L’on y raconte comme quoi le bienheureux archange apparut à don Andrès Roëlas, gentilhomme et prêtre de Cordoue, et lui tint dans sa chambre un discours dont la première phrase est précisément celle que l’on a gravée sur la colonne. Ce discours, que les légendaires ont conservé, dura plus d’une heure et demie, le prêtre et l’archange étant assis face à face, chacun sur une chaise. Cette apparition eut lieu le 7 mai de l’an du Christ 1578, et c’est pour en conserver le souvenir qu’on a élevé ce monument.

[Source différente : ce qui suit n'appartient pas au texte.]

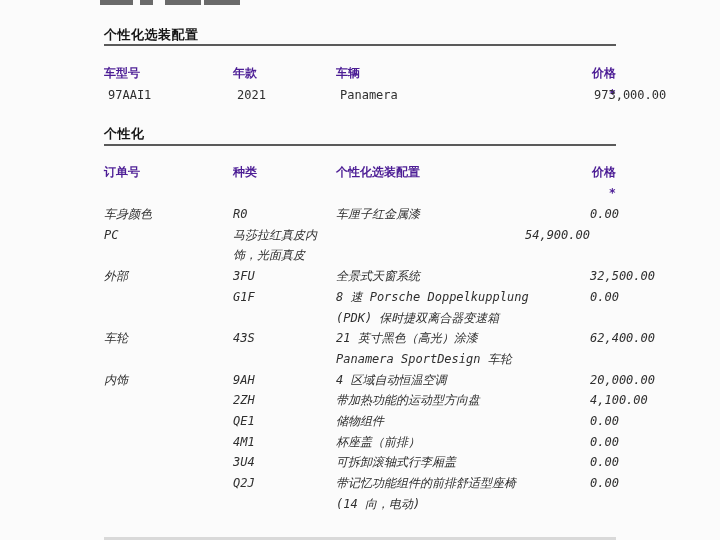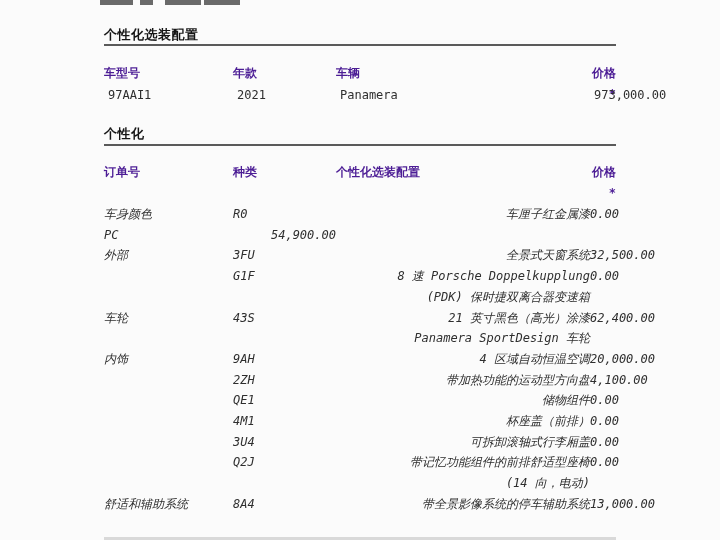--- a/index.html
+++ b/index.html
@@ -33,21 +33,21 @@
 
   .grid-row {
     display:grid;
     grid-template-columns:129px 103px 254px 1fr;
     align-items:start;
     font-size:12px;
     line-height:20.7px;
   }
   .hdr { font-weight:700; color:#4c1d95; }
   .cell-price { text-align:right; }
-  .cell-desc { white-space:pre-line;text-align:right; }
+  .cell-desc { white-space:pre-line; }
 
   .t1-head { position:absolute; left:0; top:63px;  width:512px; }
   .t1-row  { position:absolute; left:4px; top:85px;  width:512px; }
   .t2-head { position:absolute; left:0; top:162px; width:512px; }
   .t2-body { position:absolute; left:0; top:204px; width:512px;font-style:italic; }
 
   
   .bottom-hint { position:absolute; left:104px; top:537px; width:512px; height:3px; background:#d9d9d9; }
 </style>
 </head>
@@ -88,20 +88,21 @@
 
   <div class="t2-body">
     <div class="grid-row">
       <span>车身颜色</span>
       <span>R0</span>
       <span class="cell-desc">车厘子红金属漆</span>
       <span class="cell-price">0.00</span>
     </div>
     <div class="grid-row">
       <span>PC</span>
+      <span class="cell-desc">马莎拉红真皮内饰，光面真皮</span>
       <span class="cell-price">54,900.00</span>
     </div>
     <div class="grid-row">
       <span>外部</span>
       <span>3FU</span>
       <span class="cell-desc">全景式天窗系统</span>
       <span class="cell-price">32,500.00</span>
     </div>
     <div class="grid-row">
       <span></span>
@@ -147,23 +148,17 @@
       <span class="cell-desc">可拆卸滚轴式行李厢盖</span>
       <span class="cell-price">0.00</span>
     </div>
     <div class="grid-row">
       <span></span>
       <span>Q2J</span>
       <span class="cell-desc">带记忆功能组件的前排舒适型座椅
 (14 向，电动)</span>
       <span class="cell-price">0.00</span>
     </div>
-    <div class="grid-row">
-      <span>舒适和辅助系统</span>
-      <span>8A4</span>
-      <span class="cell-desc">带全景影像系统的停车辅助系统</span>
-      <span class="cell-price">13,000.00</span>
-    </div>
   </div>
 
 </div>
 
 <div class="bottom-hint"></div>
 
 </body></html>

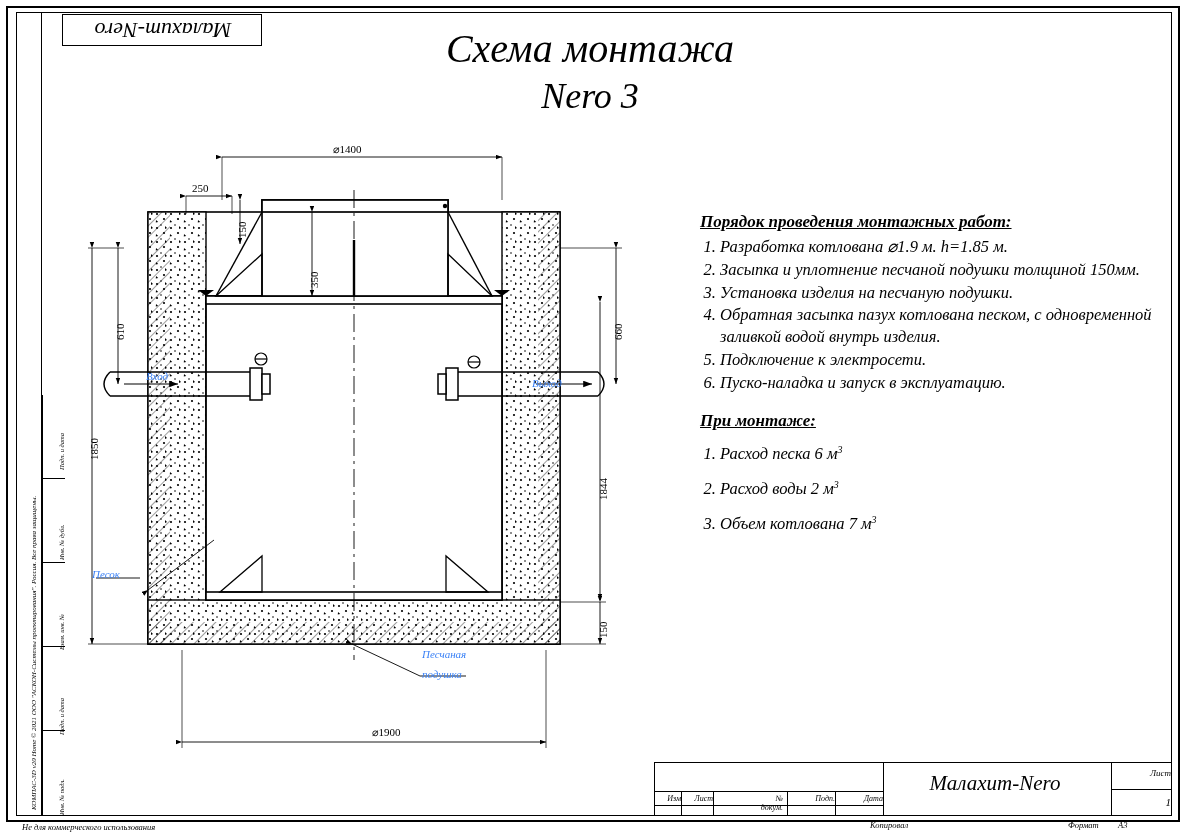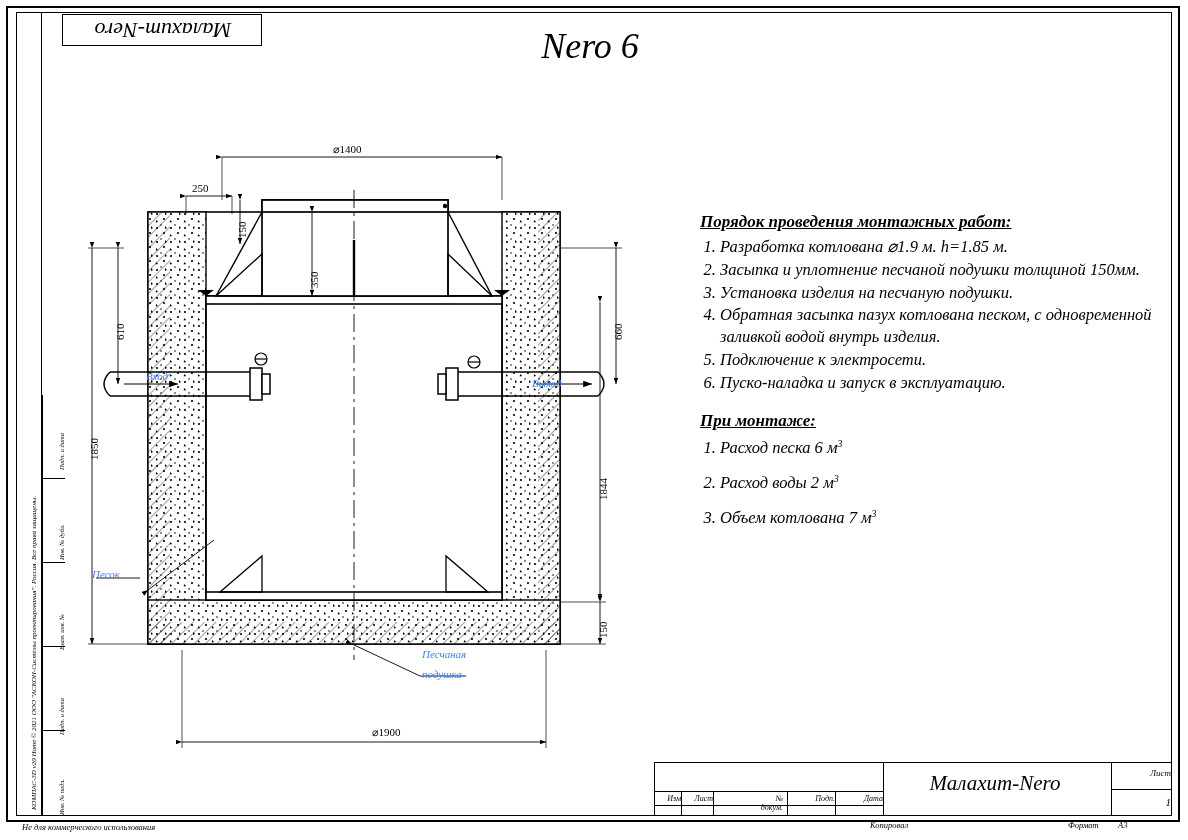--- a/index.html
+++ b/index.html
@@ -139,20 +139,21 @@
     padding-left: 20px;
     font-size: 16.5px;
     line-height: 1.32;
   }
   #notes ol li { margin-bottom: 1px; }
   #notes .heading2 {
     font-size: 17px;
     font-weight: bold;
     text-decoration: underline;
     margin-top: 18px;
+    margin-bottom: 6px;
   }
   #notes ol.second { line-height: 2.05; }
   sup { font-size: 10px; vertical-align: super; }
 
   
   #drawing { position: absolute; left: 0; top: 0; width: 700px; height: 800px; }
 
   .dim-text {
     position: absolute;
     font-family: "Liberation Serif", serif;
@@ -232,21 +233,22 @@
   <div class="rev-label" style="left:58px; top:560px;">Инв. № дубл.</div>
   <div class="rev-label" style="left:58px; top:650px;">Взам. инв. №</div>
   <div class="rev-label" style="left:58px; top:735px;">Подп. и дата</div>
   <div class="rev-label" style="left:58px; top:815px;">Инв. № подл.</div>
 
   <div id="logo-box">
     <div id="logo-text">Малахит-Nero</div>
   </div>
 
   <div id="main-title">
-    <div class="ln2">Nero 6</div>
+    <div>Схема монтажа</div>
+    <div class="ln2">Nero 3</div>
   </div>
 
   <div id="drawing">
     <svg width="700" height="800" viewBox="0 0 700 800">
       <defs>
         <pattern id="hatch" width="8" height="8" patternTransform="rotate(45)" patternUnits="userSpaceOnUse">
           <line x1="0" y1="0" x2="0" y2="8" stroke="#000" stroke-width="0.8"></line>
         </pattern>
         <pattern id="sand" width="14" height="14" patternUnits="userSpaceOnUse">
           <rect width="14" height="14" fill="#fff"></rect>

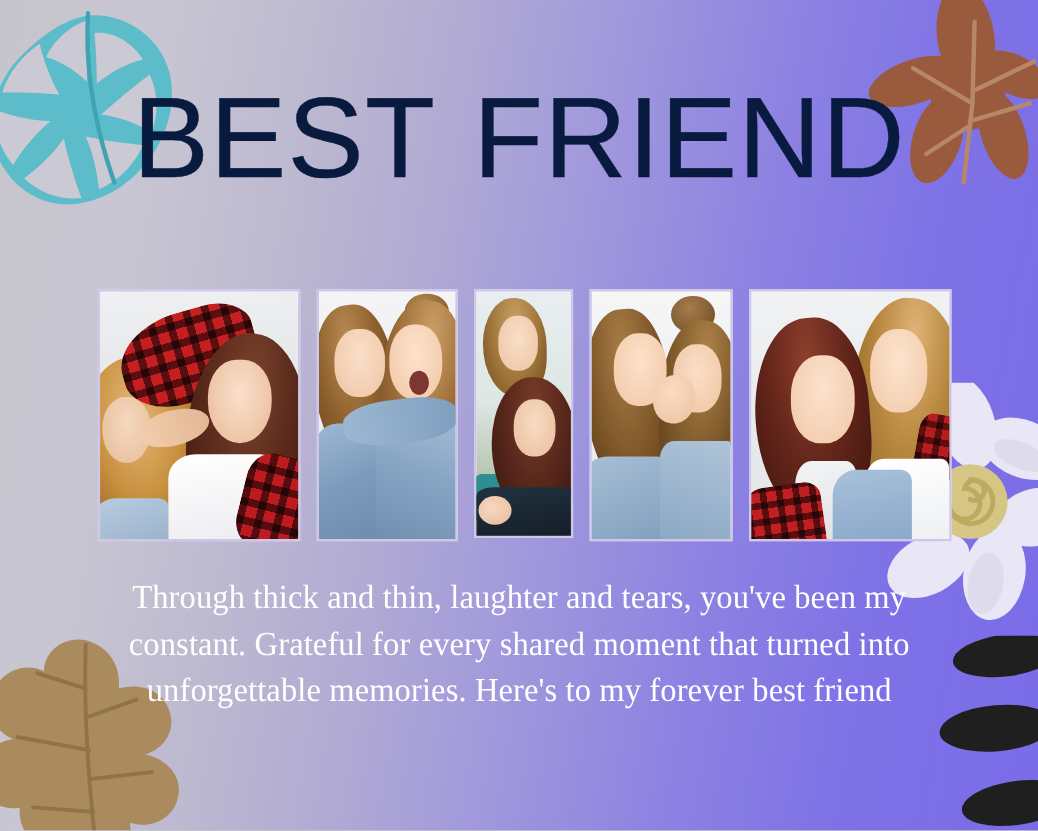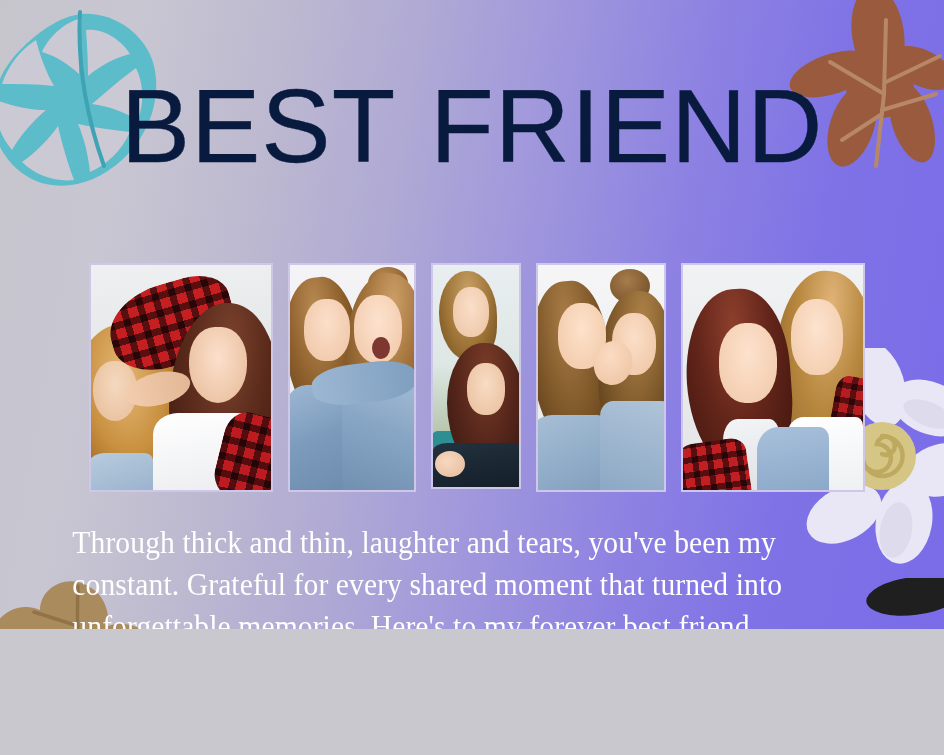--- a/index.html
+++ b/index.html
@@ -4,21 +4,21 @@
 <title>Best Friend Memories</title>
 <style>
   * { margin:0; padding:0; box-sizing:border-box; }
   html,body { width:944px; height:755px; overflow:hidden; }
   body {
     font-family:"Liberation Sans", sans-serif;
     background:#c9c8cf;
     position:relative;
   }
   #canvas {
-    position:absolute; left:0; top:0; width:944px; height:629px;
+    position:absolute; left:0; top:0; width:944px; height:755px;
     overflow:hidden;
     background:linear-gradient(100deg,
       #c6c5cc 0%,
       #c8c6d2 14%,
       #bcb8d0 28%,
       #b0aad4 40%,
       #a098dc 53%,
       #8d82e2 68%,
       #7f72e6 82%,
       #7a6ce8 100%);
@@ -217,21 +217,21 @@
   #photo-5 .plaid-r { left:150px; top:112px; width:40px; height:58px;
      background:
        repeating-linear-gradient(90deg, rgba(0,0,0,.5) 0 6px, rgba(0,0,0,0) 6px 15px),
        repeating-linear-gradient(0deg, rgba(0,0,0,.5) 0 6px, rgba(0,0,0,0) 6px 15px),
        #b51d21;
      border-radius:30% 24% 18% 20%; transform:rotate(10deg); }
 
   
   #body-text {
     position:absolute; left:60px; top:522px; width:824px;
-    text-align:left;
+    text-align:center;
     font-family:"Liberation Serif", serif;
     font-size:30.5px;
     line-height:42px;
     color:#ffffff;
     letter-spacing:.1px;
   }
   #body-text .line { display:block; transform:scaleX(0.97); }
 </style>
 </head>
 <body>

Une esplanade entourée de grilles s’étend autour de cette construction et permet de la contempler sur toutes les faces. Les statues, ainsi placées, ont quelque chose d’élégant et de svelte qui me plaît beaucoup et qui dissimule admirablement la nudité d’une terrasse, d’une place publique ou d’une cour trop vaste. La statuette posée sur une colonne de porphyre, dans la cour du palais des Beaux-Arts de Paris, peut donner une petite idée du parti qu’on pourrait tirer pour l’ornementation de cette manière d’ajuster les figures qui prennent ainsi un aspect monumental qu’elles n’auraient pas sans cela. Cette réflexion nous était déjà venue devant la sainte Vierge et le saint Christophe d’Ecija.

L’extérieur de la cathédrale nous avait peu séduits, et nous avions peur d’être cruellement désenchantés. Les vers de Victor Hugo :

 
Cordoue aux maisons vieilles
A sa mosquée, où l’œil se perd dans les merveilles.